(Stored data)
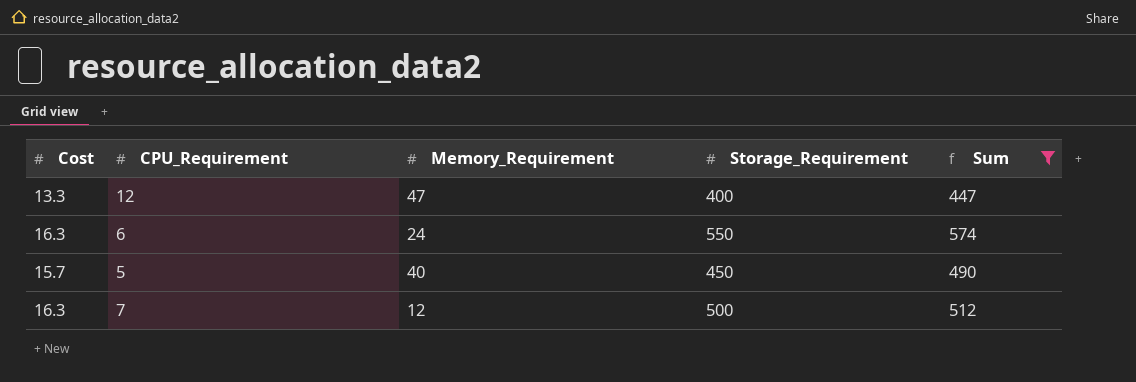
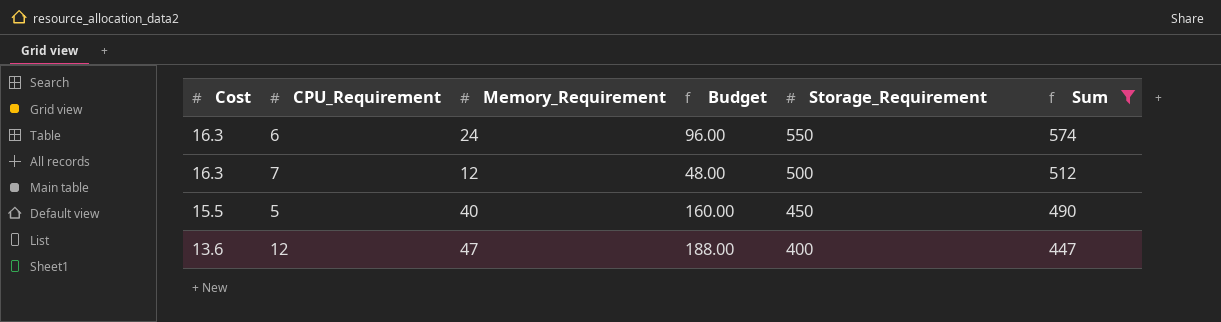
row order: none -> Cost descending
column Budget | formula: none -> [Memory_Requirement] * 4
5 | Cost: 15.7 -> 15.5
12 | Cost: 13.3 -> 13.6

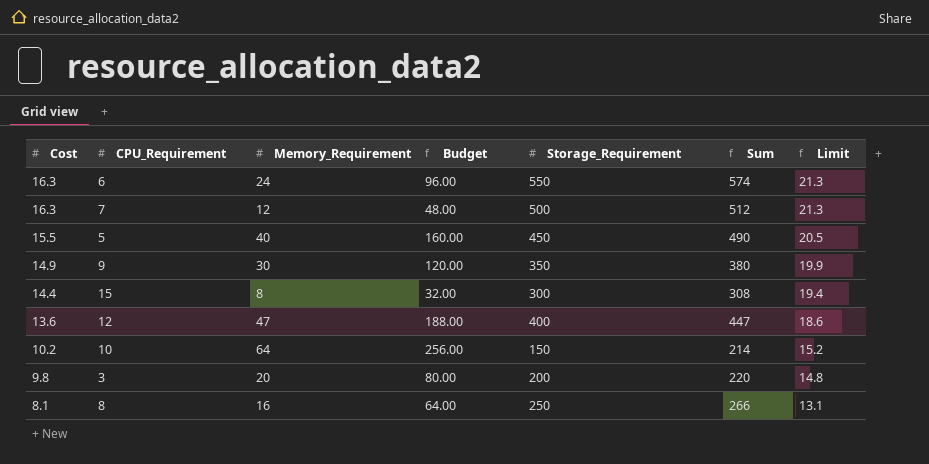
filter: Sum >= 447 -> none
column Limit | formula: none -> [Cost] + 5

■ **TASK REQUIREMENTS**
Omit the images and transcribe all of the records above word for word.

■ **EXERCISE ANSWER**
row order: none -> Cost descending
column Budget | formula: none -> [Memory_Requirement] * 4
5 | Cost: 15.7 -> 15.5
12 | Cost: 13.3 -> 13.6

filter: Sum >= 447 -> none
column Limit | formula: none -> [Cost] + 5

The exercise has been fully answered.